YOUR ASSIGNMENT —
A verbatim repetition of the data below is requested, without images.

Recorded data:
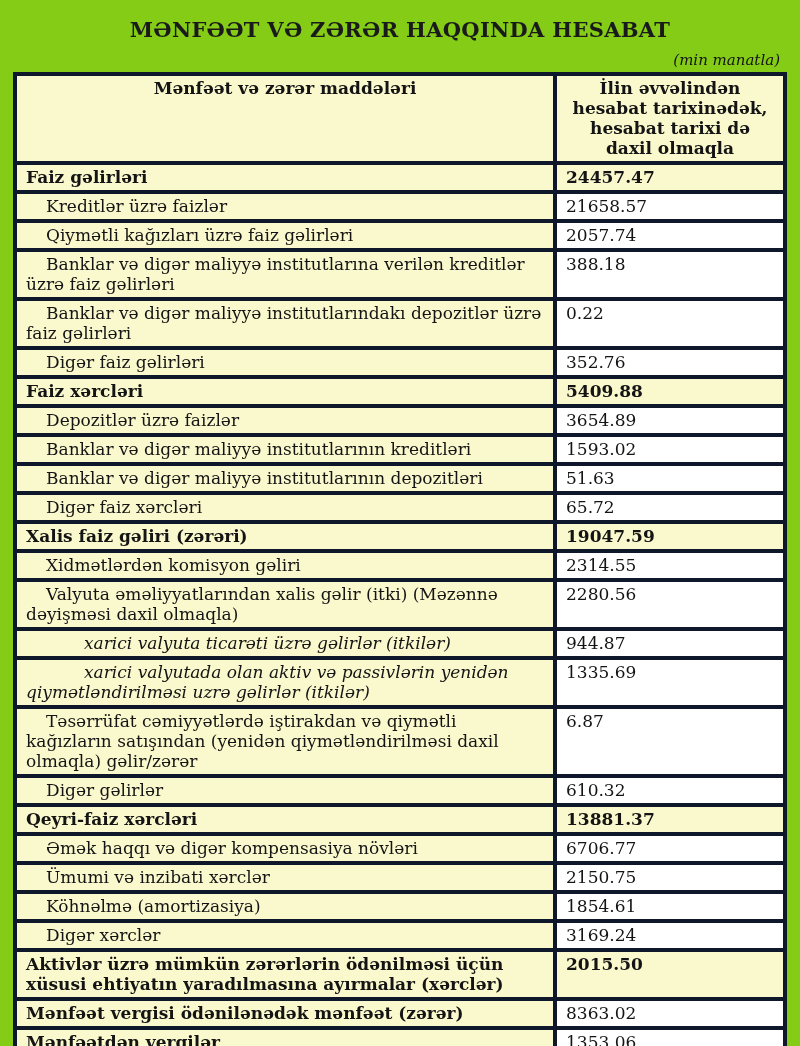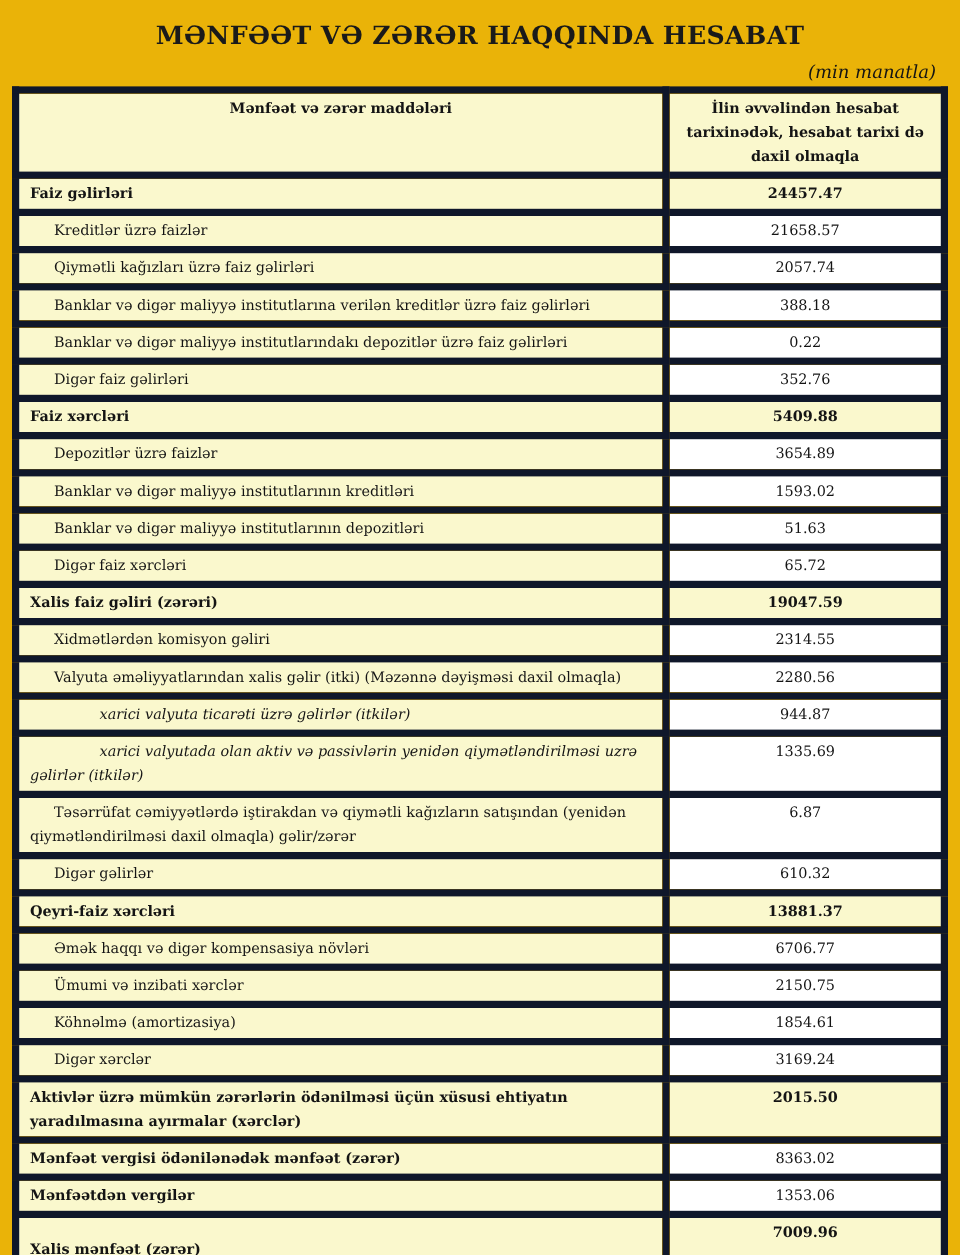--- a/index.html
+++ b/index.html
@@ -13,7 +13,7 @@
   .page {
     width: 800px;
     height: 1046px;
-    background: #eab308;
+    background: #84cc16;
     overflow: hidden;
   }
   .report-title {

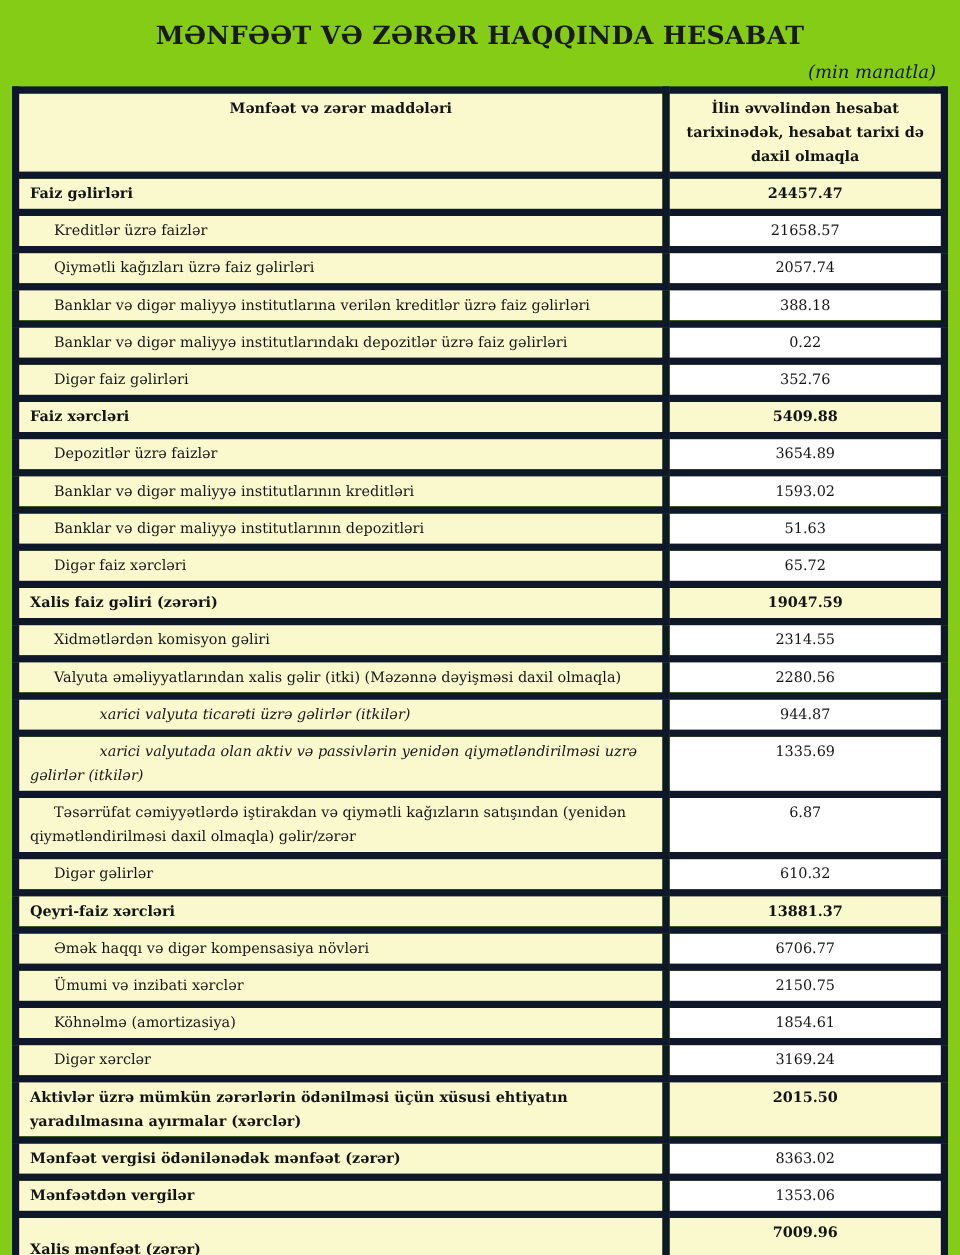--- a/index.html
+++ b/index.html
@@ -37,9 +37,9 @@
     table-layout: fixed;
   }
   table.report th, table.report td {
-    border: 6px solid #0f172a;
+    border: 4px solid #0f172a;
     vertical-align: top;
-    font-size: 12px;
+    font-size: 17px;
     line-height: 20px;
     padding: 2px 9px 3px 9px;
     overflow: hidden;

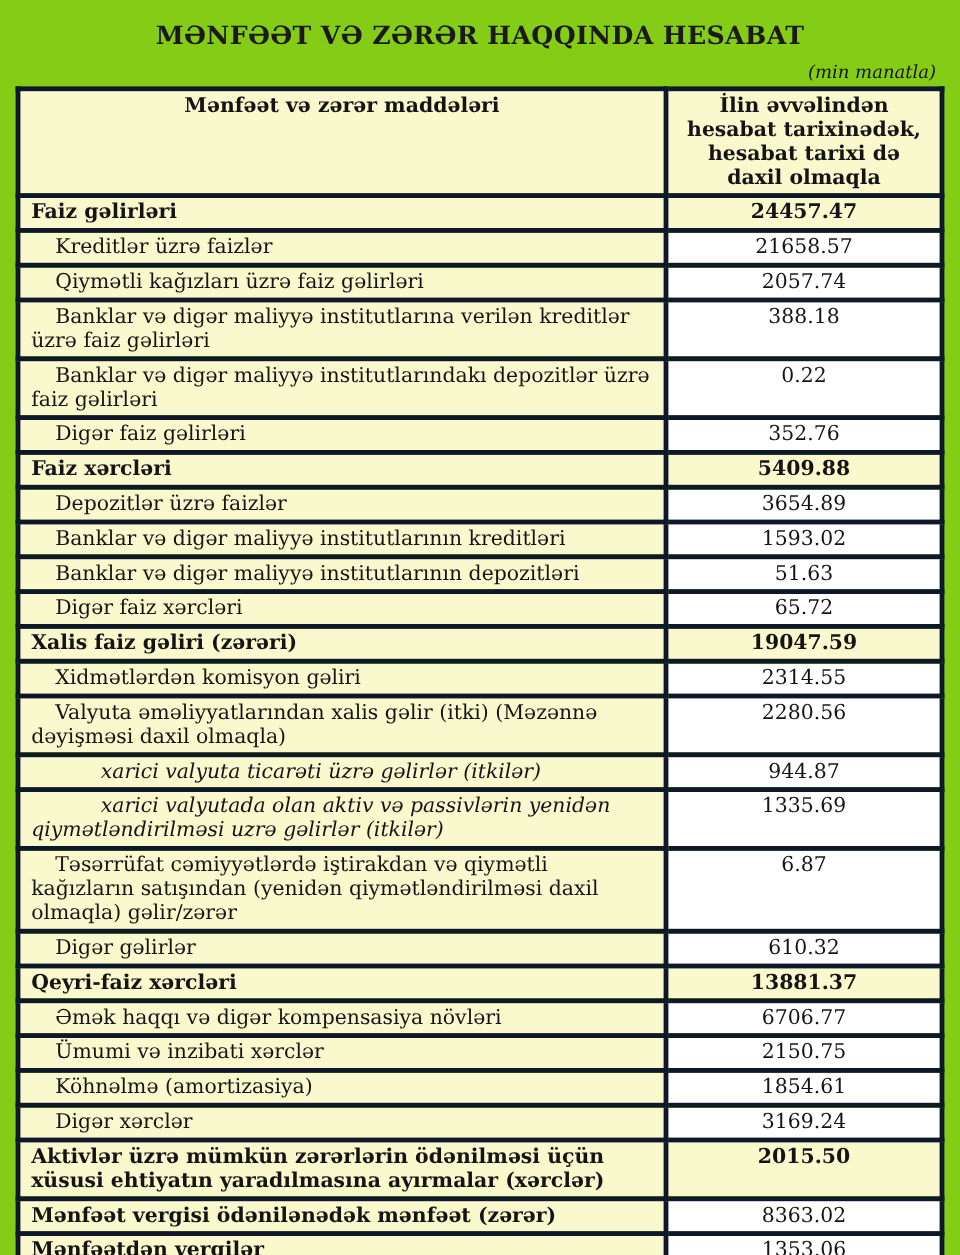--- a/index.html
+++ b/index.html
@@ -67,7 +67,7 @@
   }
   td.value {
     background: #ffffff;
-    text-align: center;
+    text-align: left;
     white-space: nowrap;
   }
   td.value.yellow { background: #FAF8CD; }

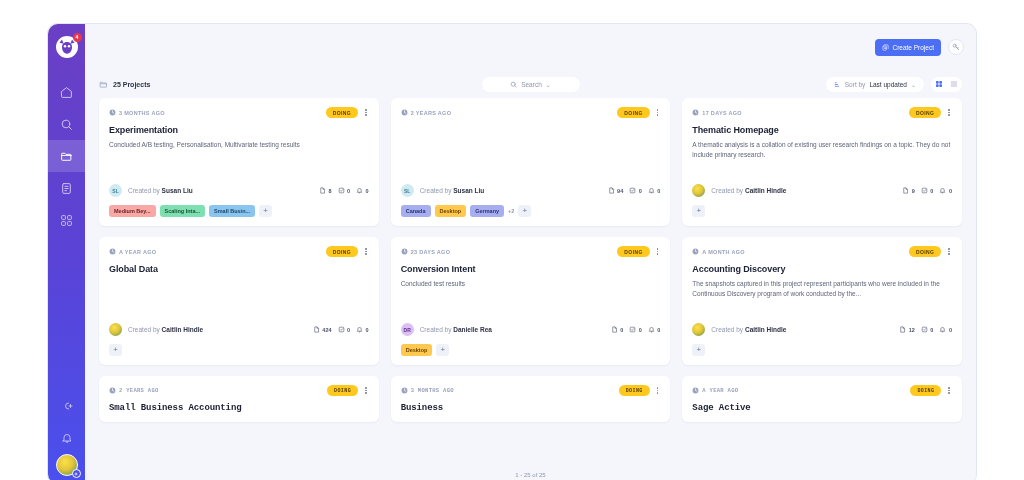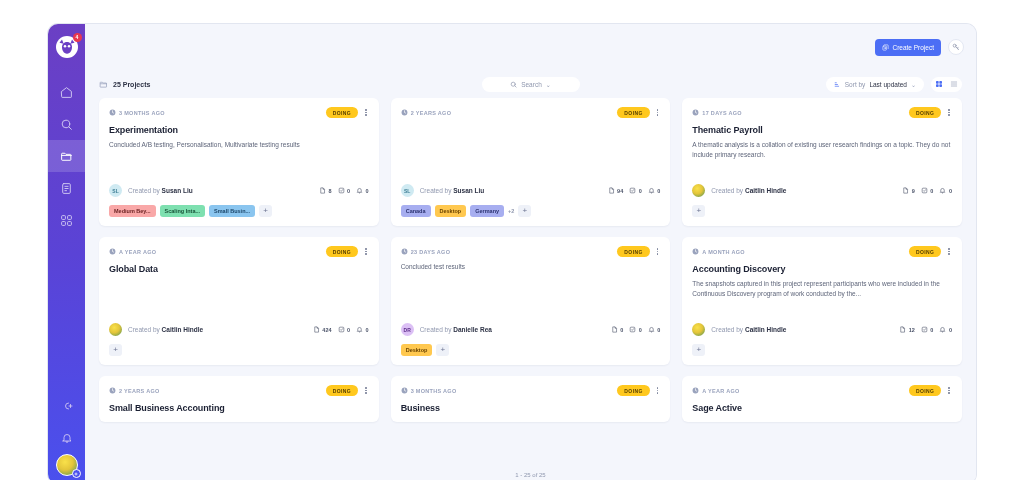--- a/index.html
+++ b/index.html
@@ -506,7 +506,7 @@
                 </span>
               </span>
             </div>
-            <div class="card-title">Thematic Payroll</div>
+            <div class="card-title">Thematic Homepage</div>
             <div class="card-desc">A thematic analysis is a collation of existing user research findings on a topic. They do not include primary research.</div>
             <div class="card-mid-spacer"></div>
             <div class="card-meta">

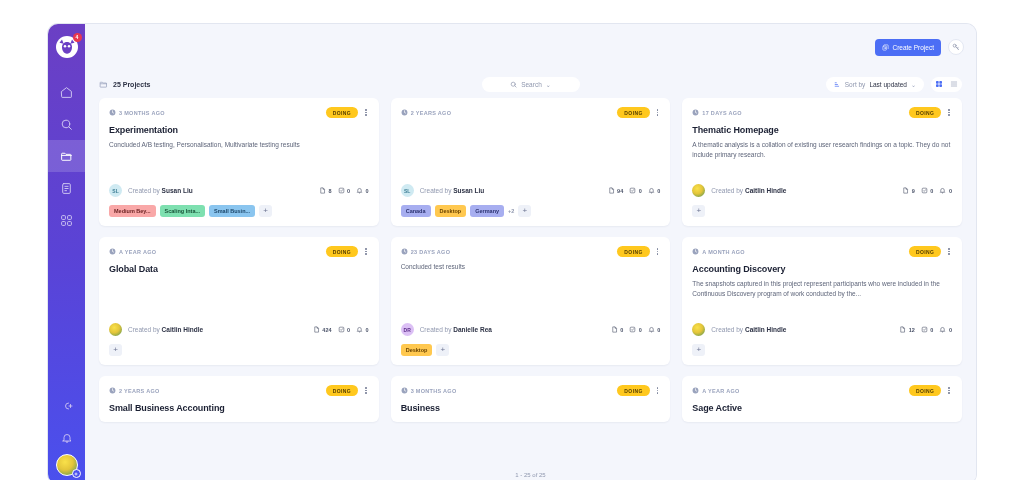--- a/index.html
+++ b/index.html
@@ -613,6 +613,7 @@
                 </span>
               </span>
             </div>
+            <div class="card-title">Conversion Intent</div>
             <div class="card-desc">Concluded test results</div>
             <div class="card-mid-spacer"></div>
             <div class="card-meta">

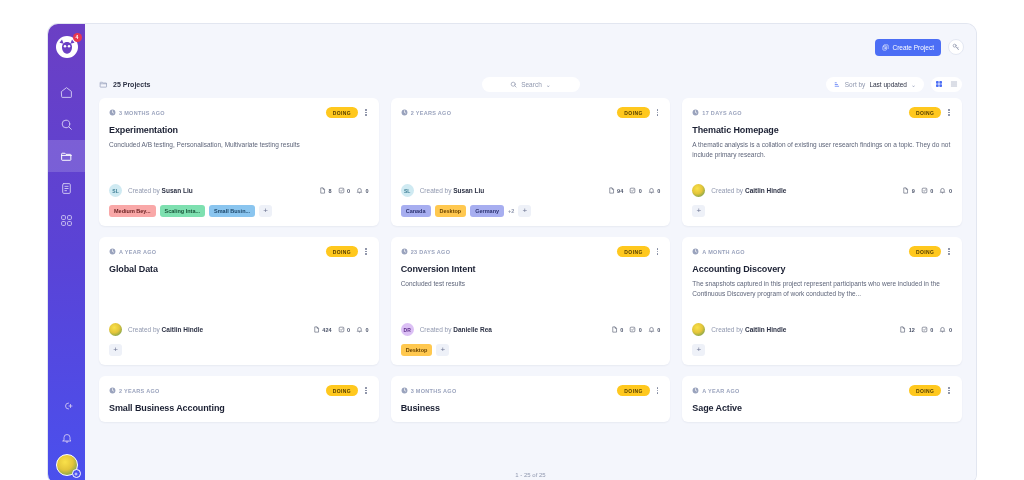--- a/index.html
+++ b/index.html
@@ -703,7 +703,7 @@
             </div>
           </div>
         </div>
-      <div class="grid" id="grid-partial" style="margin-top:11px;">
+      <div class="grid" id="grid-partial" style="margin-top:11px;font-family:Liberation Mono, monospace;">
           <div class="card short">
             <div class="card-head">
               <span class="card-time">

SOLUTION FOR THIS TASK —
--- a/index.html
+++ b/index.html
@@ -13,7 +13,7 @@
   .page {
     width: 800px;
     height: 1046px;
-    background: #eab308;
+    background: #84cc16;
     overflow: hidden;
   }
   .report-title {

--- a/index.html
+++ b/index.html
@@ -37,9 +37,9 @@
     table-layout: fixed;
   }
   table.report th, table.report td {
-    border: 6px solid #0f172a;
+    border: 4px solid #0f172a;
     vertical-align: top;
-    font-size: 12px;
+    font-size: 17px;
     line-height: 20px;
     padding: 2px 9px 3px 9px;
     overflow: hidden;

--- a/index.html
+++ b/index.html
@@ -67,7 +67,7 @@
   }
   td.value {
     background: #ffffff;
-    text-align: center;
+    text-align: left;
     white-space: nowrap;
   }
   td.value.yellow { background: #FAF8CD; }

--- a/index.html
+++ b/index.html
@@ -506,7 +506,7 @@
                 </span>
               </span>
             </div>
-            <div class="card-title">Thematic Payroll</div>
+            <div class="card-title">Thematic Homepage</div>
             <div class="card-desc">A thematic analysis is a collation of existing user research findings on a topic. They do not include primary research.</div>
             <div class="card-mid-spacer"></div>
             <div class="card-meta">

--- a/index.html
+++ b/index.html
@@ -613,6 +613,7 @@
                 </span>
               </span>
             </div>
+            <div class="card-title">Conversion Intent</div>
             <div class="card-desc">Concluded test results</div>
             <div class="card-mid-spacer"></div>
             <div class="card-meta">

--- a/index.html
+++ b/index.html
@@ -703,7 +703,7 @@
             </div>
           </div>
         </div>
-      <div class="grid" id="grid-partial" style="margin-top:11px;">
+      <div class="grid" id="grid-partial" style="margin-top:11px;font-family:Liberation Mono, monospace;">
           <div class="card short">
             <div class="card-head">
               <span class="card-time">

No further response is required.